Originally the Sextet appeared in dinner suits and later tailcoats and from the 1930s they sang one half of the show in clown costumes. Due to WWII, Capping Concerts were suspended from 1942 to 1944. Herbert ‘Barney’ G. Feltham was given the responsibility of resurrecting the Sextet in 1945. Among the members at this time was Bryan Drake who would go on to create various roles in world premieres of music by Benjamin Britten.

Keith Monagan, a member from 1948 to 1951, recalled in a letter that ‘To attain membership of the Sextet was the height of ‘having arrived’ at university. It was tremendous fun, very much drunken fun, but we were serious in that we practised a great deal…’ This status was reflected in the group being given the stars’ dressing room at the St James Theatre.

In the 1960s the show was so popular that three long play records of the Sextet and other musical parts of the show were made. With the inclusion of women now standard, a group of women decided it was time for a female Sextet. The ODT commented ‘year by year the male domination of the Capping Concert has been whittled away. This year comes the final blow to the tradition. The most exclusive of institutions, the all-male Varsity Sextet, has been joined by a Sextette. The girls do a good job, but their voices are not strong enough and most of their words are lost'. (ODT 3 May 1966).

The female group did not survive at this time but the involvement of women with the Sextet continued in 1969 when Jane Faulkner became the Sextet pianist. She later went on to become Music Director of the group from 1970–1972.
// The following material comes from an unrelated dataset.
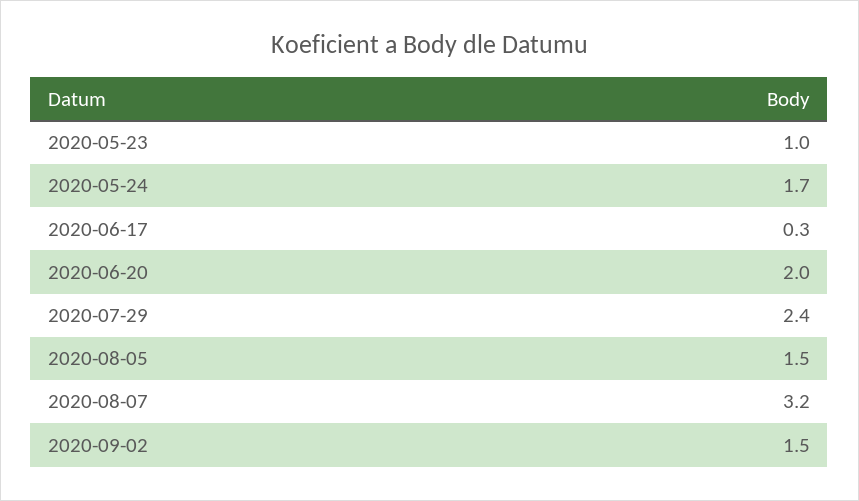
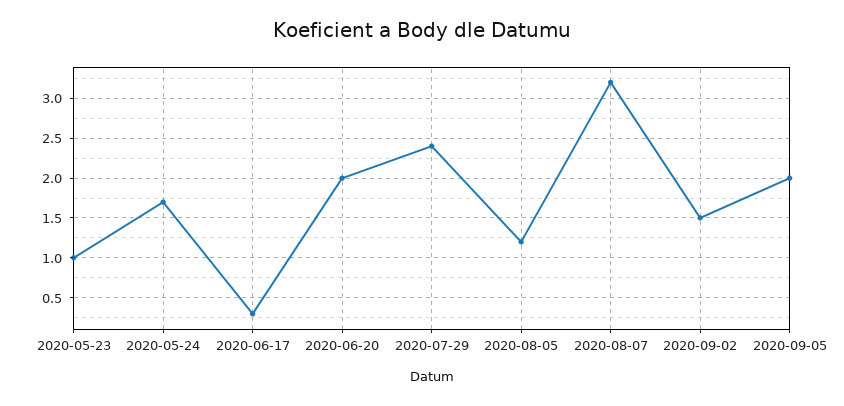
2020-08-05: 1.5 -> 1.2
2020-09-05: none -> 2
The Sextet and its equally long running companion Selwyn Ballet lapsed in 1973 as the Capping Committee decided to put on a play. The revue format of the show returned in 1975 and the Sextet and Selwyn Ballet resumed their traditional duties. The man given the job of resurrecting the Sextet was Simon Skinner. He contacted then music student Richard Madden. Richard and his brother Gerald, both from a musical family and members of the St Paul’s Cathedral Choir, brought in friends who also had good musical and choral backgrounds. They were given free licence to do what they wanted with the format, but knew that songs of the topical nature were part of the show’s history. It was at this time that the 4–6-part harmony developed through the arranging skills of Richard Madden and the influence of a visit to Dunedin by the Kings’ Singers in 1972. Thus, audiences began to enjoy the Sextet not only for their wit but also the arrangements that they performed. During the late 1970s, Marama Singers was also a male group run by Dr Patrick Little, and eventually repertoire from the two groups began to merge.

1975 saw the introduction of pierrot make-up. This, along with the clown costumes, immediately identifies the group to the public and continues today.
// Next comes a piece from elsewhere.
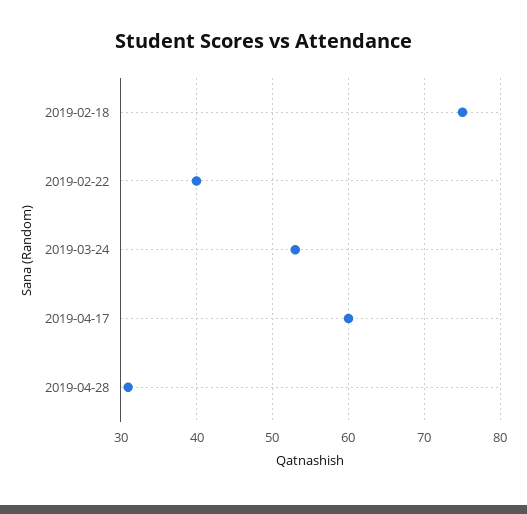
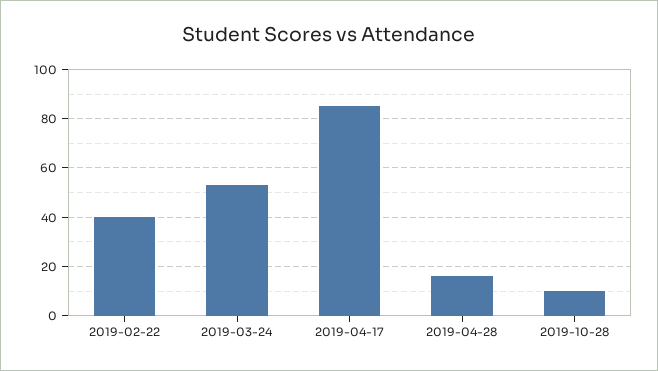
2019-02-18: 75 -> none
2019-04-17: 60 -> 85
2019-04-28: 31 -> 15
2019-10-28: none -> 10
Since the late 1970s the group has continued to grow, helped by the creative wit of the members, the famous arrangements done by Prof John Drummond, and lyrics supplied to them from the late Nigel Eastgate. Never a member of the group, Nigel penned the legendary ‘Sideways,’ ‘Tight Mistress’ and ‘Tired of Muldoon’ lyrics as well as dozens of topical songs for more than 40 years for the group.

Keith Stronach, a member in the early 1930s, kept sending lyrics to the group for more than 20 years. Similarly, Bill Hilliker, a member in 1929, 1933 and 1934, maintained a lifelong interest in the Sextet, auditioning members until the early 1960s. Ian C. Robertson sang in the group in the early 1960s but continued to assist them musically until 1969. It is people such as these that, along with the dedicated members that has enabled the Sextet to survive.
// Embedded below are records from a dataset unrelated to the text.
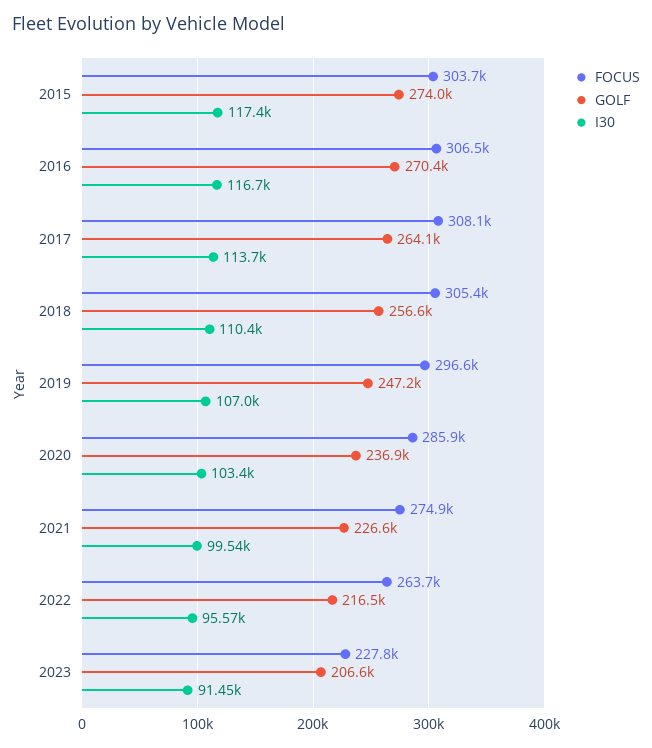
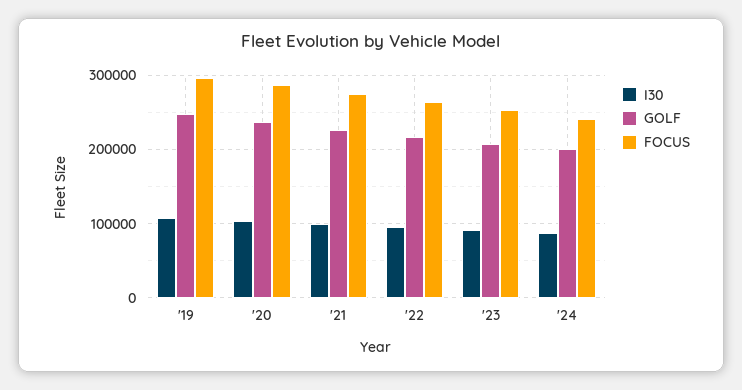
FOCUS, 2015: 303700 -> none
GOLF, 2015: 274000 -> none
I30, 2015: 117400 -> none
FOCUS, 2016: 306500 -> none
GOLF, 2016: 270400 -> none
I30, 2016: 116700 -> none
FOCUS, 2017: 308100 -> none
GOLF, 2017: 264100 -> none
I30, 2017: 113700 -> none
FOCUS, 2018: 305400 -> none
GOLF, 2018: 256600 -> none
I30, 2018: 110400 -> none
FOCUS, 2023: 227800 -> 250000
I30, '24: none -> 90000
GOLF, '24: none -> 200000
FOCUS, '24: none -> 240000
Notable former members include Peter Chin, Sir William Southgate, Bryan Drake, Dr John Borrie, Geoffrey de Lautour, Roger Wilson, Piri Sciascia, Richard Madden, Martin Snell, Simon O'Neill, Jonathan Lemalu, Tecwyn Evans, and Robbie Schmidt.

Less well-known members include Mark Wigglesworth, Dominic Edmond, and Jack Fisher.

Recently, some songs have stuck with students at Otago University, becoming known as 'modern classics'. These songs include the ever-loved 'Uncle Kevin' (Slice of Heaven), 'Jerkin It' (Tragedy/Money, Money, Money), 'Vape' (Faith), and 'Pepperoni With Stuffed Crust' (Another One Bites the Dust).

=== Sexytet ===
The Sexytet is the female a cappella singing group, formed as a all-girls counterpart to the sextet. The sexytet have been widely cited as forming in 2001, but footage in the OUSA archive shows a female a capella group performing in the 2000 Capping Show, and a thesis on the Sextet in the Hocken recounts the Sexytet being part of the show as early as 1999. They perform in both the first and second half of the show. The group rewrites and arranges popular songs. Their now-traditional outfit echoes a 1950s housewife, with a new pattern every year. In the most recent survey of show participants the Sexytet were rated as the most popular part of the show.

=== Selwyn Ballet ===
The Selwyn Ballet is a traditionally all-male ballet company made up of students from the Selwyn College, Otago. Formed in 1928, they are the oldest ballet company in New Zealand. They traditionally perform a ballet number at the end of the first half. In 2023 the ballet included girls from Selwyn College for the first time in the form of an opening Drum & Bass themed sketch introducing the ballet, with the girls then joining back in towards the end of the ballet.

=== Other Items ===

Over the years Capping Concerts have included orchestral and band items, waxworks, magic acts, skating acts, haka, negro spirituals, Knox and faculty farces, modern dance (contributed by Dance Arts, the pioneering New Zealand modern dance company based at the Phys Ed school), Dunedin Sound rock groups (Sneaky Feelings and the Verlaines), a Roger Hall play ("The Quiz" in its world premiere production) and female impersonators. It was only after the Second World War that women appeared on stage in the Capping Concerts. The most artistically ambitious period of the Capping Concert's history was the early 1970s when, under the direction of Marshall Seifert, Feet (a parody version of Hair), compressed versions of Jesus Christ, Superstar and Tommy were presented along with two original rock operas, one inspired by a Colin McCahon painting and the other written by members of the successful Dunedin rock group, Mother Goose.

== Best of ==
Occasionally, usually every three years, a show is put on as part of the Dunedin Fringe Festival. Usually 40 minutes long, it consists of sketches from the previous three years of capping show. The most recent one was in the 2011 Fringe festival.

== Controversies ==
In 1972, the show was criticised for being "full of naughty, behind-hand grot humor and in 1974, the show took a more trippy and psychedelic turn, with attendees reported to be on acid.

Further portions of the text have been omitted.